I'm not an ESTJ but someone has to be honest with you. You seem like a nice guy but there are major issues with your ways of thinking. Being "loyal" and "committed" does not entitle you to a relationship with her.
In my opinion, you are extremely infatuated with this woman. I can understand where you're coming from and I don't deny that you care about her but you're romanticizing her and bordering on nice guy territory (see: https://www.urbandictionary.com/defi...Guy%20Syndrome).
Firstly, I want to point out that bullshit you said about "I honestly believe I can love her better than anyone else." Please never say this again. That is not for you to decide and she deserves better than to be treated like just an object of your desire. You are not the first person to ever love or pine after someone, so get over yourself. Real love is not bought by gifts and being a shoulder to cry on whilst secretly hoping for more. There's nothing wrong with having feelings for a friend- but making such statements even when she has specifically said she does not want a relationship with you is disrespectful IMO and I'm sure she knows what she wants/needs better than you do. She said herself she does not see a relationship with you working out and you can't just force it or jump through hoops trying to make sense of it. She does not want a relationship with you. Full stop.
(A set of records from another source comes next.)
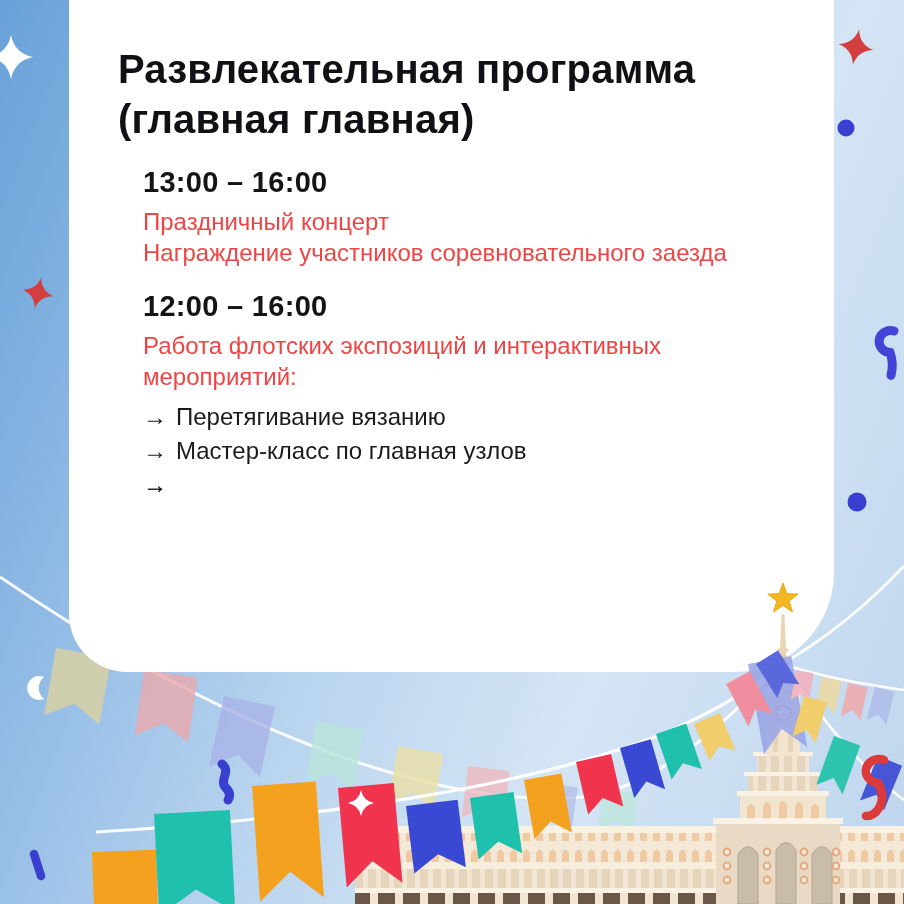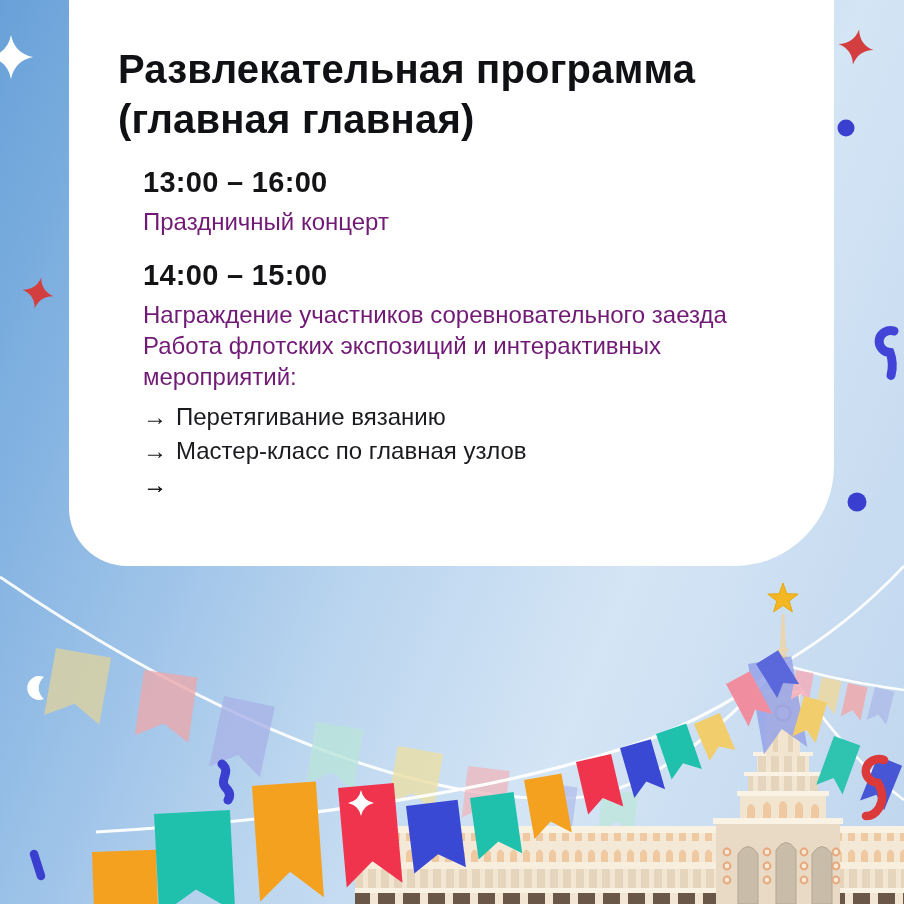"Развлекательная программа" .card { height: 566px -> 672px }
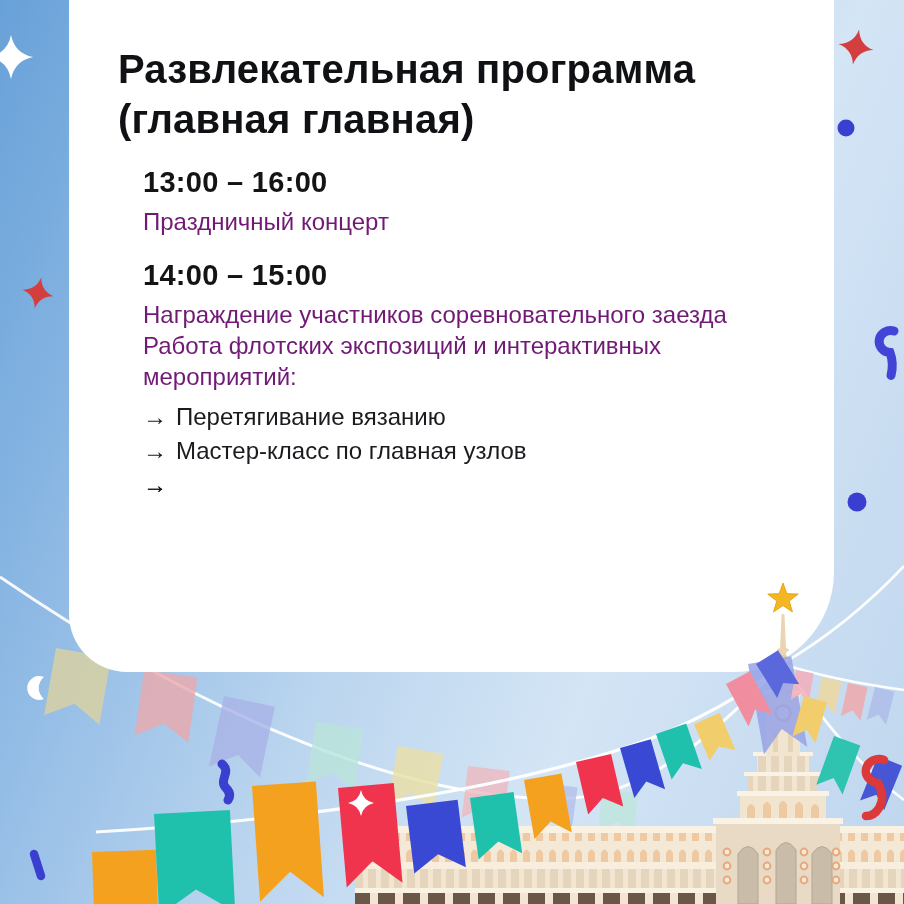"Праздничный концерт" .desc { color: #701a75 -> #ef4444 }
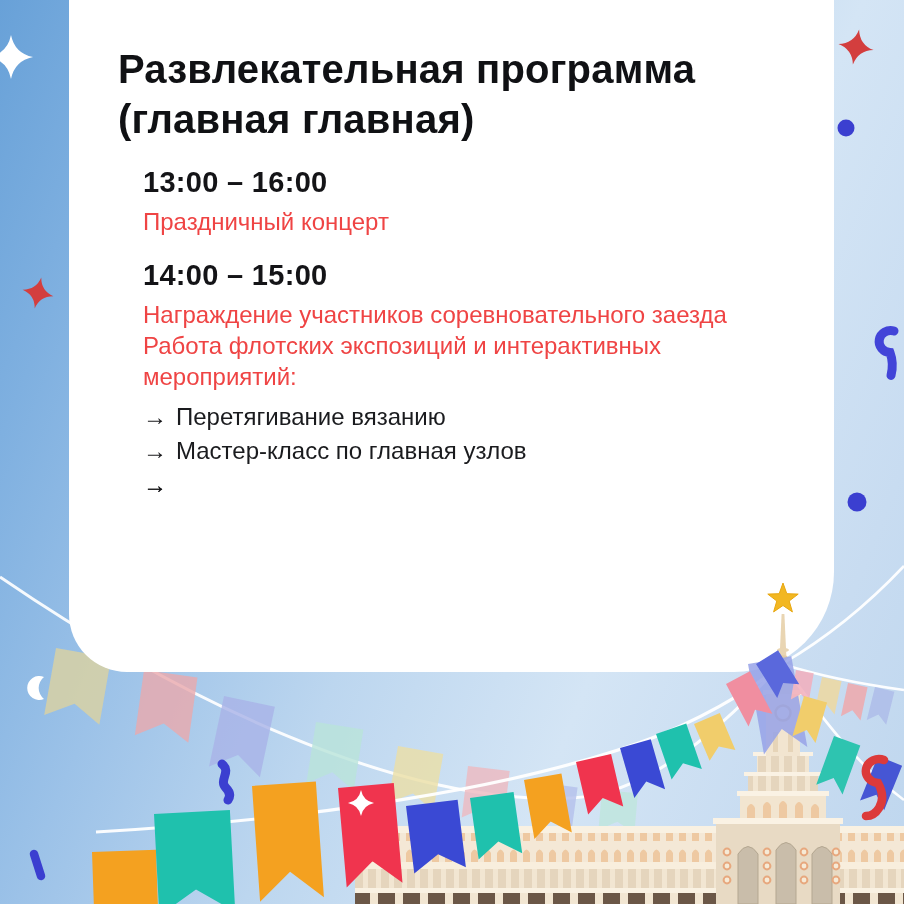"14:00 – 15:00" div.time { html: <div>14:00 – 15:00</div> -> none }
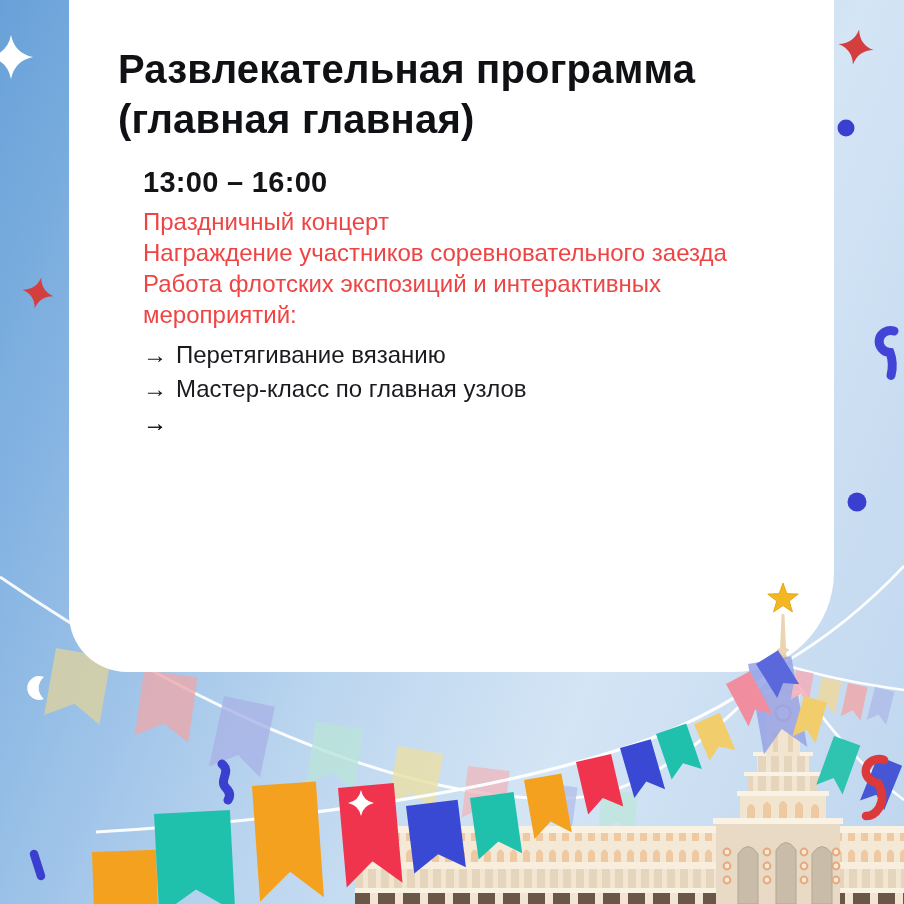"12:00 – 16:00" div.time { html: none -> <div>12:00 – 16:00</div> }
The quotes:andI don't mind if she settles with me, as I know I'm willing to put in the time and effort to make it work"I'm hoping eventually, my loyalty and devotion might wear her down."
is more evidence of infatuation. If you really loved her you would want her to find someone who brings out the best in her, not want her to settle with you because it's unlikely either of you will be happy that way. You don't get a relationship by telling yourself you've been XYZ so if you continue doing it she should relent and give in to you. I get the desire and desperation to have someone but that's infatuation.
Also marriage pacts don't mean anything. I've made several of these with male friends (jeez, what a slut!) because we were both too scared to be lonely. That doesn't mean anything other than you're her back up option.
My suggestion? Cool down with these fantasies because you're only going to get hurt. People and relationships are not perfect so stop putting them on a pedestal. Focus your energy into something (not someone) else.